## Assignment
Before copying, set the images aside; then transcribe every entry below exactly.

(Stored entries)

++++

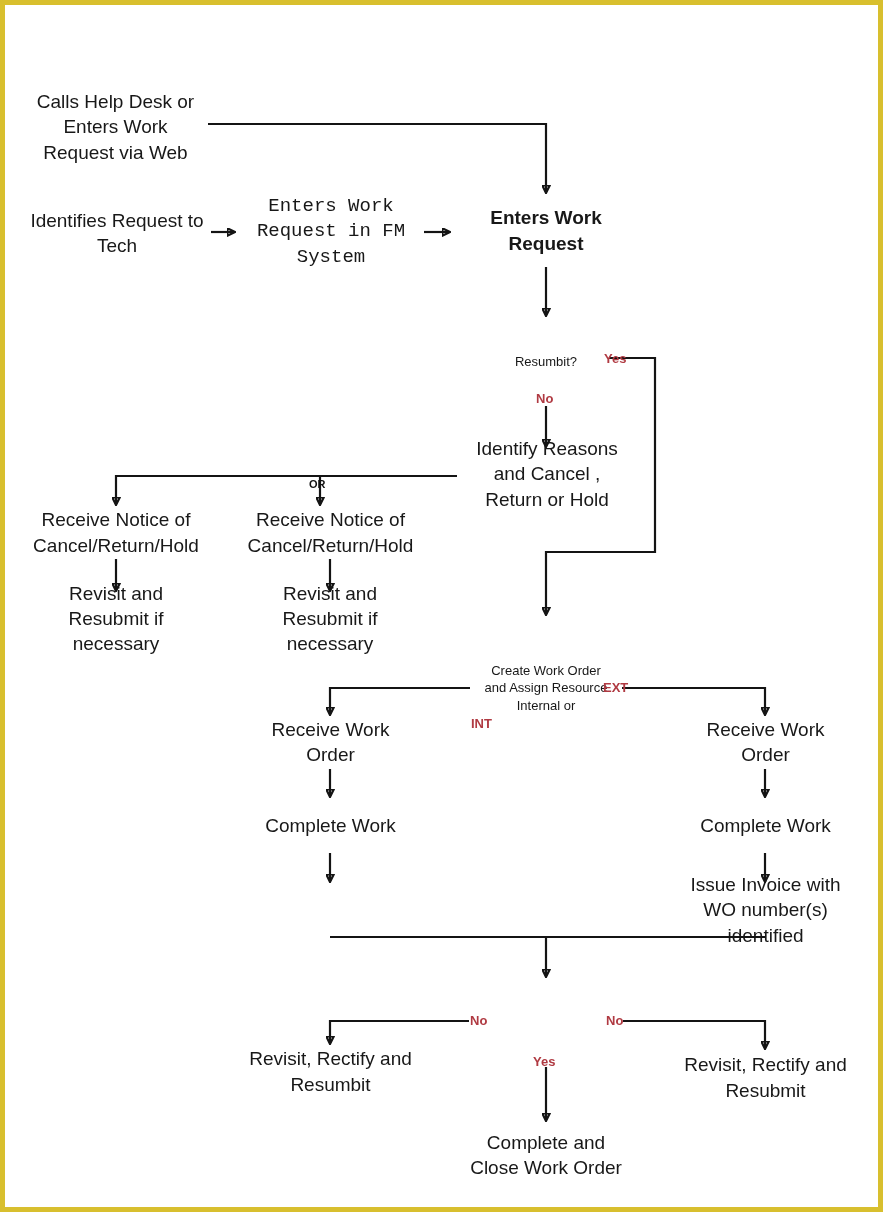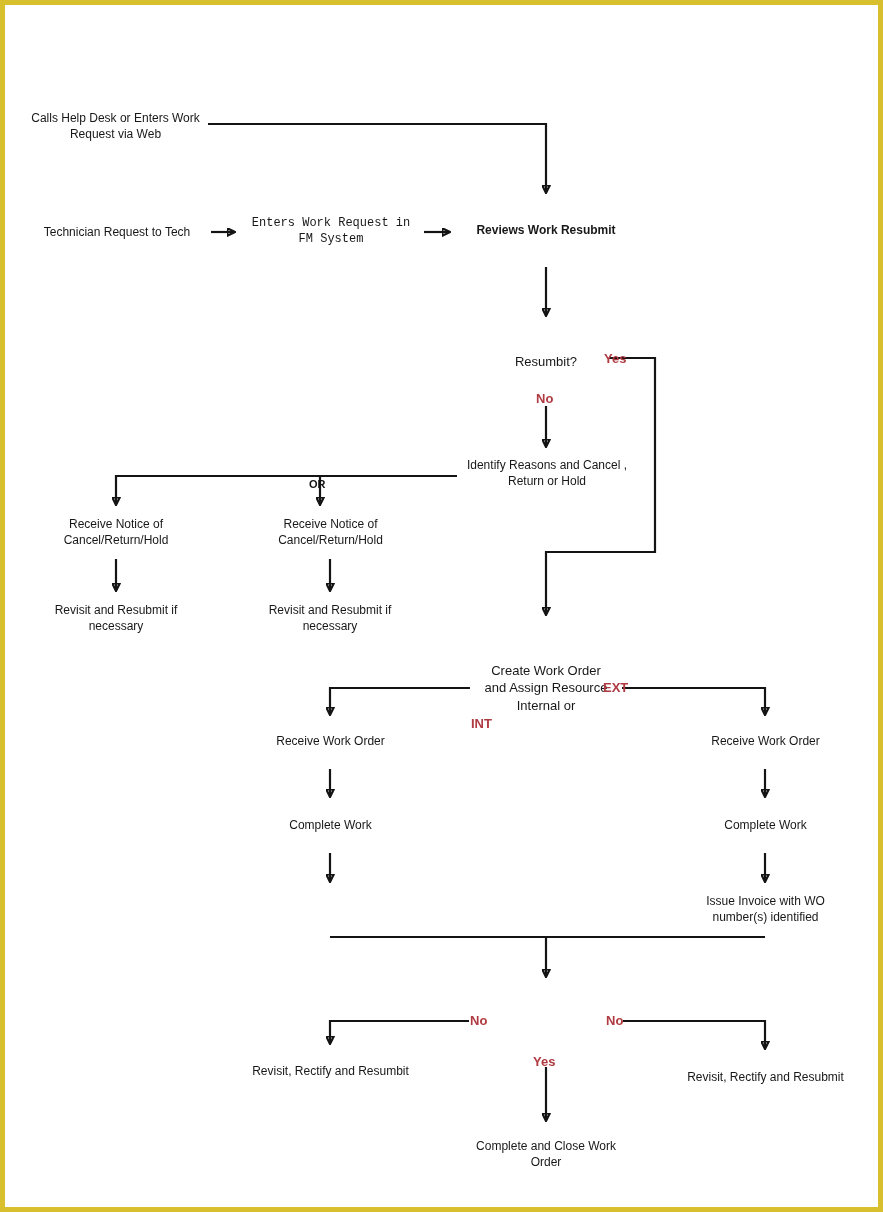--- a/index.html
+++ b/index.html
@@ -60,21 +60,21 @@
   
   .node {
     position: absolute;
     box-sizing: border-box;
     background: #fcfcfc;
     border: 1.6px solid #111111;
     display: flex;
     align-items: center;
     justify-content: flex-start;
     text-align: center;
-    font-size: 12px;
+    font-size: 19px;
     line-height: 1.32;
     color: #181818;
     padding: 2px 6px;
     box-shadow: 3px 3px 4px rgba(0,0,0,0.34);
   }
   .node.bold { font-weight: bold; }
 
   
   .node.bevel {
     background: transparent;
@@ -232,21 +232,21 @@
     <svg class="bevel-svg" viewBox="0 0 185 52" preserveAspectRatio="none">
       <polygon points="0,8 28,0 185,0 185,52 0,52" fill="#fcfcfc" stroke="#111" stroke-width="1.6" style="filter:none"></polygon>
     </svg>
     <span class="label">Calls Help Desk or Enters Work Request via Web</span>
   </div>
 
   <div class="node bevel" style="left:23px; top:202px; width:188px; height:62px;">
     <svg class="bevel-svg" viewBox="0 0 188 62" preserveAspectRatio="none">
       <polygon points="0,16 188,0 188,62 0,62" fill="#fcfcfc" stroke="#111" stroke-width="1.6"></polygon>
     </svg>
-    <span class="label">Technician Request to Tech</span>
+    <span class="label">Identifies Request to Tech</span>
   </div>
 
   <div class="node" style="left:25px; top:506px; width:182px; height:53px;">
     <span class="label">Receive Notice of Cancel/Return/Hold</span>
   </div>
 
   <div class="node bevel" style="left:24px; top:592px; width:184px; height:53px;">
     <svg class="bevel-svg" viewBox="0 0 184 53" preserveAspectRatio="none">
       <polygon points="0,12 34,0 184,0 184,53 0,53" fill="#fcfcfc" stroke="#111" stroke-width="1.6"></polygon>
     </svg>
@@ -278,21 +278,21 @@
   <div class="node" style="left:239px; top:798px; width:183px; height:55px;">
     <span class="label">Complete Work</span>
   </div>
 
 
   <div class="node" style="left:239px; top:1044px; width:183px; height:55px;">
     <span class="label">Revisit, Rectify and Resumbit</span>
   </div>
 
   <div class="node bold" style="left:454px; top:194px; width:184px; height:73px;">
-    <span class="label">Reviews Work Resubmit</span>
+    <span class="label">Enters Work Request</span>
   </div>
 
   <div class="node" style="left:456px; top:447px; width:182px; height:54px;">
     <span class="label">Identify Reasons and Cancel , Return or Hold</span>
   </div>
 
   <div class="node bevel" style="left:454px; top:1122px; width:184px; height:66px;">
     <svg class="bevel-svg" viewBox="0 0 184 66" preserveAspectRatio="none">
       <polygon points="0,17 34,0 184,0 184,66 0,66" fill="#fcfcfc" stroke="#111" stroke-width="1.6"></polygon>
     </svg>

++++

## Your response
--- a/index.html
+++ b/index.html
@@ -60,21 +60,21 @@
   
   .node {
     position: absolute;
     box-sizing: border-box;
     background: #fcfcfc;
     border: 1.6px solid #111111;
     display: flex;
     align-items: center;
     justify-content: flex-start;
     text-align: center;
-    font-size: 12px;
+    font-size: 19px;
     line-height: 1.32;
     color: #181818;
     padding: 2px 6px;
     box-shadow: 3px 3px 4px rgba(0,0,0,0.34);
   }
   .node.bold { font-weight: bold; }
 
   
   .node.bevel {
     background: transparent;
@@ -232,21 +232,21 @@
     <svg class="bevel-svg" viewBox="0 0 185 52" preserveAspectRatio="none">
       <polygon points="0,8 28,0 185,0 185,52 0,52" fill="#fcfcfc" stroke="#111" stroke-width="1.6" style="filter:none"></polygon>
     </svg>
     <span class="label">Calls Help Desk or Enters Work Request via Web</span>
   </div>
 
   <div class="node bevel" style="left:23px; top:202px; width:188px; height:62px;">
     <svg class="bevel-svg" viewBox="0 0 188 62" preserveAspectRatio="none">
       <polygon points="0,16 188,0 188,62 0,62" fill="#fcfcfc" stroke="#111" stroke-width="1.6"></polygon>
     </svg>
-    <span class="label">Technician Request to Tech</span>
+    <span class="label">Identifies Request to Tech</span>
   </div>
 
   <div class="node" style="left:25px; top:506px; width:182px; height:53px;">
     <span class="label">Receive Notice of Cancel/Return/Hold</span>
   </div>
 
   <div class="node bevel" style="left:24px; top:592px; width:184px; height:53px;">
     <svg class="bevel-svg" viewBox="0 0 184 53" preserveAspectRatio="none">
       <polygon points="0,12 34,0 184,0 184,53 0,53" fill="#fcfcfc" stroke="#111" stroke-width="1.6"></polygon>
     </svg>
@@ -278,21 +278,21 @@
   <div class="node" style="left:239px; top:798px; width:183px; height:55px;">
     <span class="label">Complete Work</span>
   </div>
 
 
   <div class="node" style="left:239px; top:1044px; width:183px; height:55px;">
     <span class="label">Revisit, Rectify and Resumbit</span>
   </div>
 
   <div class="node bold" style="left:454px; top:194px; width:184px; height:73px;">
-    <span class="label">Reviews Work Resubmit</span>
+    <span class="label">Enters Work Request</span>
   </div>
 
   <div class="node" style="left:456px; top:447px; width:182px; height:54px;">
     <span class="label">Identify Reasons and Cancel , Return or Hold</span>
   </div>
 
   <div class="node bevel" style="left:454px; top:1122px; width:184px; height:66px;">
     <svg class="bevel-svg" viewBox="0 0 184 66" preserveAspectRatio="none">
       <polygon points="0,17 34,0 184,0 184,66 0,66" fill="#fcfcfc" stroke="#111" stroke-width="1.6"></polygon>
     </svg>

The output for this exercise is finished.